Sailors and soldiers set to scrum
By MIKE BALDWIN
Central Kitsap Reporter Sports Writer
November 19, 2010 · Updated 5:26 PM
Deane Shephard nearly bursts with excitement when the subject of the Army-Navy rivalry comes up.
For obvious reasons.
“It’s Army versus Navy, need I say more?” he said last week.
Shephard coaches the Bangor Renegades rugby team, who will take on the Fort Lewis Stud Dawgs in the 11th annual Pacific Northwest Army-Navy rugby match on Dec. 4 at Joint Base Lewis-McChord. The Renegades won last year’s match 36-24 under the evening lights at Strawberry Fields in Poulsbo, ending Army’s nine-game winning streak.
For the first time, Navy hoisted the Commander’s Cup.
Shephard chalked up last year’s victory to several standout players and teamwork.
“I don’t think Army had that same cohesiveness,” he said.
Shephard’s pedigree as a Navy advocate isn’t obvious. Despite prepping sailors to take on soldiers, he is a 1985 graduate of the U.S. Military Academy and was a former assistant coach for the Army.
“When you talk Army-Navy, you really don’t know or make any predictions until one minute left in the game,” he said. “It’s a more dynamic match, so that’s especially true, but you just don’t know until it’s almost over.”
Players on both sides have no idea who will start for the opposition, adding more anticipation to the annual grudge match. Various deployment dates for servicemen in the Army and Navy have recently complicated the rosters, so coaches often scramble to find civilians. The Renegades host rugby games throughout the year so servicemen can play when they return to Kitsap.
Oliver Otterbeck of Bremerton isn’t in the Navy, but has played with the Renegades for 16 years. Otterbeck loves striking and scoring on the field, but mostly appreciates the camaraderie within the close-knit group of players.
“It’s not about this trophy, it’s about guys getting together and playing rugby,” Otterbeck said. “This is the only sport that I know that I can go play against another team, and afterwards socialize with them about rugby.”
The Renegades assembled Tuesday night at the upper athletic fields at Puget Sound Naval Shipyard for one of their final practices before the game with Army. For now, the team is made up of mostly civilians with only a few Navy members. It’s an eclectic group of men, some of which are older and still have an itch to compete.

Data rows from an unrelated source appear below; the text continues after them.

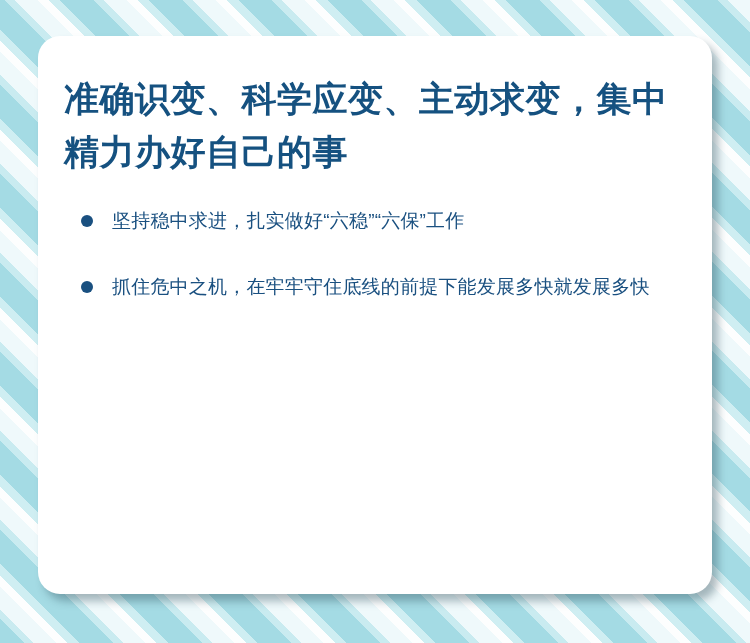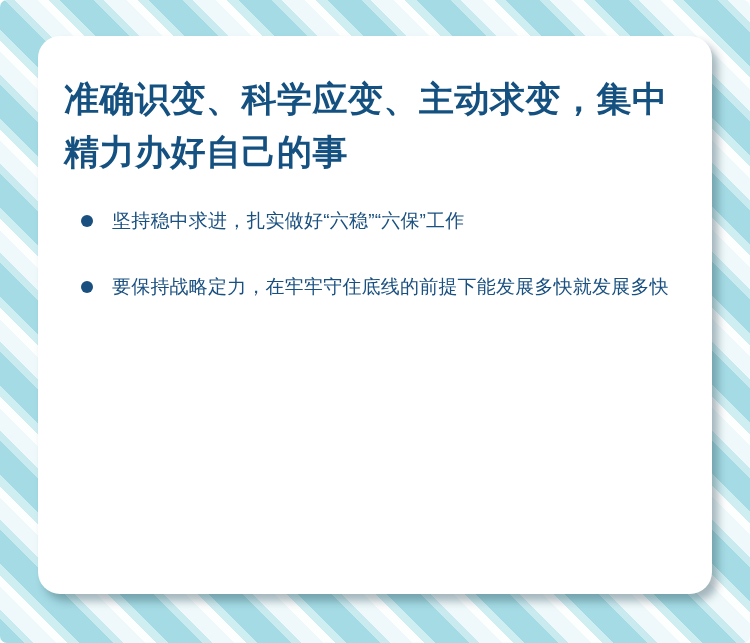--- a/index.html
+++ b/index.html
@@ -35,7 +35,6 @@
         #a4dbe4 63px
     );
     overflow: hidden;
-    border-radius: 7px;
   }
 
   

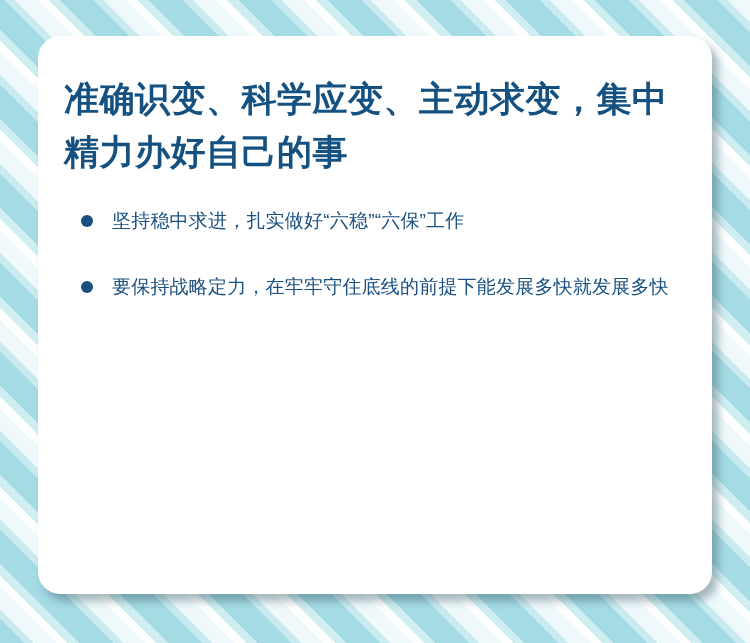--- a/index.html
+++ b/index.html
@@ -108,7 +108,7 @@
 
       <li class="bullet-item">
         <span class="bullet-dot"></span>
-        <span class="bullet-text">要保持战略定力，在牢牢守住底线的前提下能发展多快就发展多快</span>
+        <span class="bullet-text">抓住危中之机，在牢牢守住底线的前提下能发展多快就发展多快</span>
       </li>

They also have an itch to beat Army.
For the most part, they just wanted to come out and see each other again. The players designate nicknames for each other, like Drago, Big, and Oli (Otterbeck), just to name a few. Brad White, who joined the Navy last spring, found out about the rugby team last week when he was assigned to Naval Base Kitsap - Bangor. For now, he’s the “new guy” to the rest of the team.
“I just found out about the league last week, and I’m really excited to play,” White said.
Despite the weather, the practice went on. For the players, it’s more than just a game.
“I can’t even really call it a sport,” Otterbeck said. “It’s more of a culture.”
Retired Navy Capt. David Schneegas formed the Navy rugby club 25 years ago. He’s still involved with the team, trading coaching responsibilities with Shephard every few years, and has become a legend to the players for his inception.
“I remember coming to Kitsap and finding the only nearby rugby team in Tacoma, and thinking ‘I can’t go that far for rugby,’” he said. “So I went ahead and formed my own team.”
Schneegas retired from the Navy in 2002 and said he doesn’t play rugby anymore. He helps coach the Renegades and youth rugby clinics in the Kitsap area to stay involved with the sport. Schneegas’ original goal for creating the team was that he just wanted to play. Now the team serves as an outlet for other Navy men and Kitsap civilians who enjoy the sport too.
“It was a lot of fun when I used to play,” Schneegas added, “and it still is a lot of fun.”
The Renegades are recruiting more athletes for the Dec. 4 game against the Army squad. The team needs more Navy or Marine Corps servicemen to fill its roster, which is currently thinner than Shephard wants. Athletes can be active duty, reservist, retired personnel, or Department of Navy civilians.